Extinct genus of mammals

Cochlops is an extinct genus of glyptodont. It lived from the Early to Middle Miocene, and its fossilized remains have been found in South America.

==Description==

This animal, like all glyptodonts, had an armor formed by numerous osteoderms fused together, protecting most of its body. Its skull was characterized by a shortened rostrum, a facial profile strongly inclined towards the front, and the occipital plane was oblique.
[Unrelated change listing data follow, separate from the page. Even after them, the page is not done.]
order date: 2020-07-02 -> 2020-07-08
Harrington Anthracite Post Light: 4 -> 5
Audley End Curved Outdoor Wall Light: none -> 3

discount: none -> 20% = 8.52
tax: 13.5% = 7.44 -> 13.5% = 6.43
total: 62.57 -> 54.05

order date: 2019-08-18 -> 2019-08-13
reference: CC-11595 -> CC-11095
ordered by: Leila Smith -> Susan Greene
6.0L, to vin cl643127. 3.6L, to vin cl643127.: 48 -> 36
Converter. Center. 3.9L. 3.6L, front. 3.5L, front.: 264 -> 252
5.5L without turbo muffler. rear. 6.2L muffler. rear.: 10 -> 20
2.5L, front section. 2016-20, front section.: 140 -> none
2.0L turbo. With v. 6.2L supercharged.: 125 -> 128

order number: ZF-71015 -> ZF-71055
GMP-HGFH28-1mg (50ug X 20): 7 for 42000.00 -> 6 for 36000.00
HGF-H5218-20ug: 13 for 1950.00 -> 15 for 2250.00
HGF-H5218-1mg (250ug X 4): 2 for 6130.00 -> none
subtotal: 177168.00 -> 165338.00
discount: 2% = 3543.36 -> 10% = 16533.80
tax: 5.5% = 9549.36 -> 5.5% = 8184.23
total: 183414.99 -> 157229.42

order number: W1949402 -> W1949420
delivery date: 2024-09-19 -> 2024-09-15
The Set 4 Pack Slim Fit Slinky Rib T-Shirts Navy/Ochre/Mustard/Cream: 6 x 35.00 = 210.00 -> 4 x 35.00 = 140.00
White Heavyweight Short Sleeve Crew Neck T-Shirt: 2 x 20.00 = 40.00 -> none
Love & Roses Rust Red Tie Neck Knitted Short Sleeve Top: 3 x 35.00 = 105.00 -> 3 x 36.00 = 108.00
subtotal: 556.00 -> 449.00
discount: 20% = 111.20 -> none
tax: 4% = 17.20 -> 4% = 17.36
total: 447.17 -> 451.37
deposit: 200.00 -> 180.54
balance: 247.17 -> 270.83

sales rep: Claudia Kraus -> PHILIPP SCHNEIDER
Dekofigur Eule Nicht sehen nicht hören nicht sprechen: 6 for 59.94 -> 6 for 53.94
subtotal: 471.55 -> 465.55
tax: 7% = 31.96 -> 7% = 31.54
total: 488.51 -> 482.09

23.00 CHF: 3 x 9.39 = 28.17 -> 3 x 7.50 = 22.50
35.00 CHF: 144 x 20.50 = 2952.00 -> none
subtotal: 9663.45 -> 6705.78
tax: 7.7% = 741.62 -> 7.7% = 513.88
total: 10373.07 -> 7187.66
The shape of its skull prefigured that of later genera such as Panochthus. Its carapace was characterized by particularly wrinkled osteoderms, especially compared to other forms of archaic glyptodonts, such as Asterostemma and Propalaehoplophorus; some osteoderms, especially in the pelvic area, had a particular ornamentation, with a large central conical tubercle surrounded by smaller wrinkled tubercles.

==Classification==

The genus Cochlops was first described in 1889 by Florentino Ameghino, based on fossil remains found in Early Miocene terrains of Argentina. The type species is Cochlops muricatus, and the species C. debilis, described in 1891 by Ameghin, is also ascribed to the genus.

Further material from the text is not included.